I also have to wonder, to what consistency do you refer? The parser will not be consistent. One is pull, the other is push. The DOM will not be consistent. One has it, the other doesn't. Serialization is in a similar situation. In fact, when you compare a JSON DOM library to a JSON Serialization library, they are about as different as you can imagine, sharing only the nominal serialization format. Not much code would be shared between a DOM and a serialization library.
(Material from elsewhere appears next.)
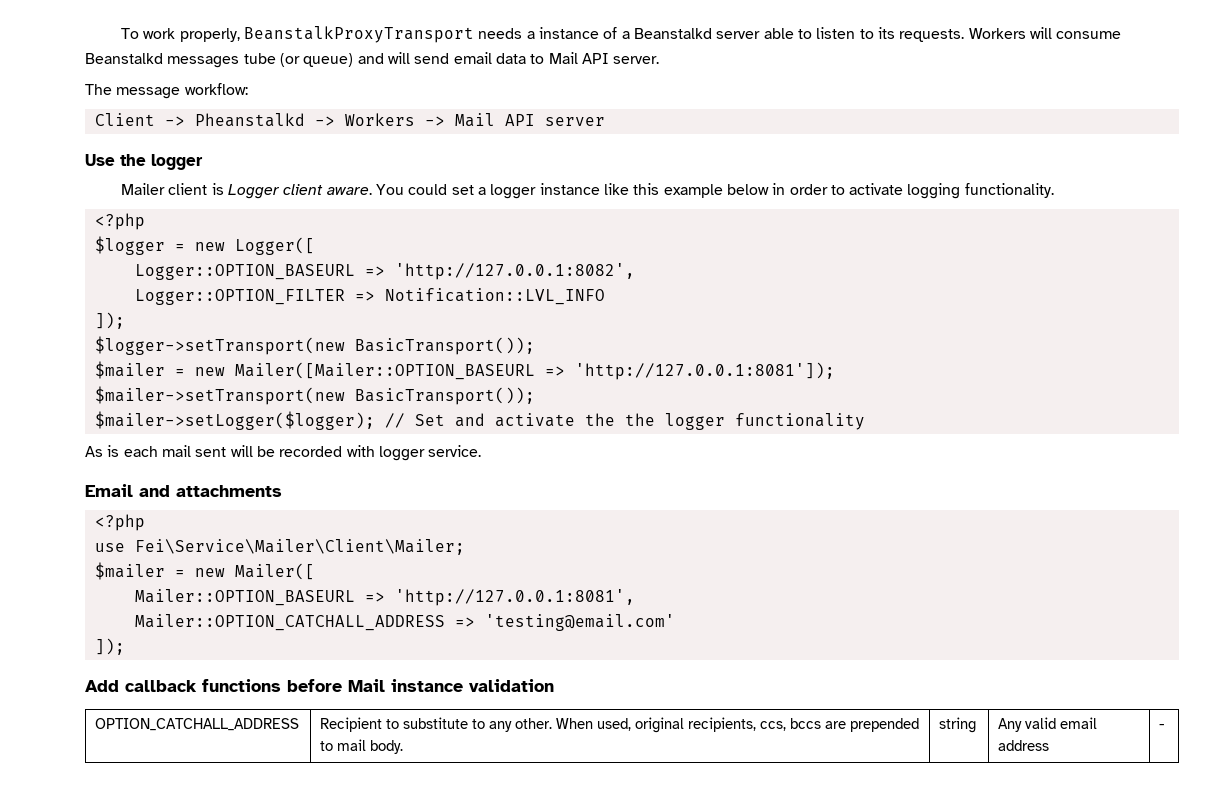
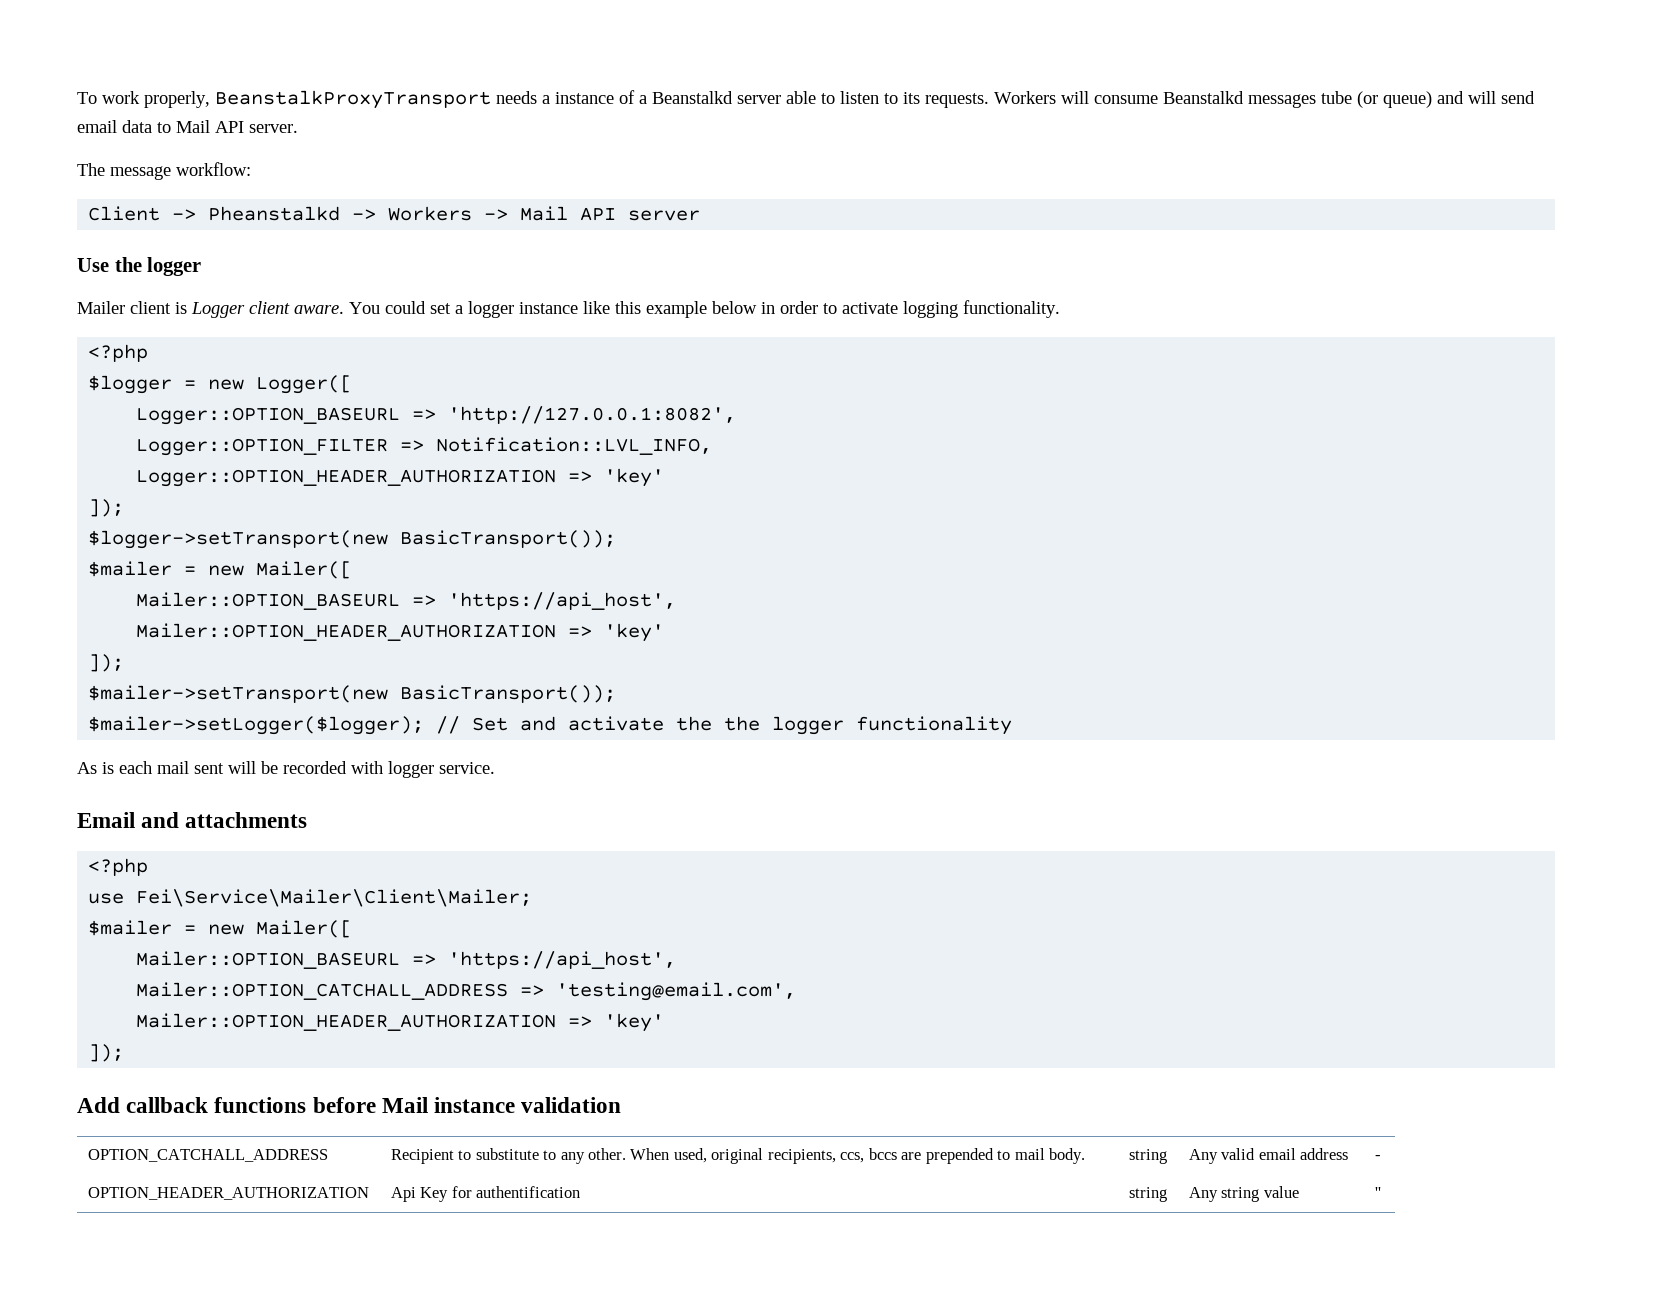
[384,288,605,305] Notification::LVL_INFO -> [436,437,713,455] [136,468,665,487] Notification::LVL_INFO, // Logger::OPTION_HEADER_AUTHORIZATION => 'key'
[234,362,835,380] Mailer([Mailer::OPTION_BASEURL => 'http://127.0.0.1:8081']); -> [256,561,353,579] [136,592,677,610] [136,623,665,642] [88,654,125,672] Mailer([ // Mailer::OPTION_BASEURL => 'https://api_host', // Mailer::OPTION_HEADER_AUTHORIZATION => 'key' // ]);
[394,589,635,606] 'http://127.0.0.1:8081', -> [448,951,677,969] 'https://api_host',
[484,614,675,631] 'testing@email.com' -> [556,982,797,1001] [136,1013,665,1032] 'testing@email.com', // Mailer::OPTION_HEADER_AUTHORIZATION => 'key'
(1166, 726) none -> [87,1187,369,1200] [390,1186,581,1202] [1128,1187,1167,1202] [1188,1186,1299,1202] [1374,1187,1381,1198] // OPTION_HEADER_AUTHORIZATION | Api Key for authentification | string | Any string value | ''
Maybe pull parser is not the right terminology, the parser in question
would not have any DOM.
It would be something like.
template<class T>
struct deserialize_impl;
template
I see nothing wrong with Boost.JSON being the library that users go to when they want a container that is suitable as an interchange type. And I see nothing wrong with someone proposing a new library that implements JSON serialization to and from user-defined types, with pull parsers, no DOM, and maybe even quotes from Aleister Crowley in the documentation. Having fine-grained libraries which target narrow user needs is something we should all agree is good for Boost (and C++ in general).
The problem with this is that you end up having to pick a million different things to solve very small problems all in slightly inconsistent ways. There is a cost with adopting any new library or API, both technical and mental. In 98% of cases, when I write a websocket interface (with boost beast, kudos to you), I define my messages as C++ types, and I parse incoming JSON into those types. I could parse the incoming JSON into json::value, and either use it directly, but then I lose static naming and typing, or I could convert it into my types, which is an unnecessary step which can even introduce loss of data. In the 2% remaining percent, I write arbitrary data to some log or record and I need to be able to visualize it or export it to a database. In that case, I don't know the schema of the information ahead of time, and json::value is therefore what I want to use. In both cases, I'd like to read/write my data from/to JSON with the same framework.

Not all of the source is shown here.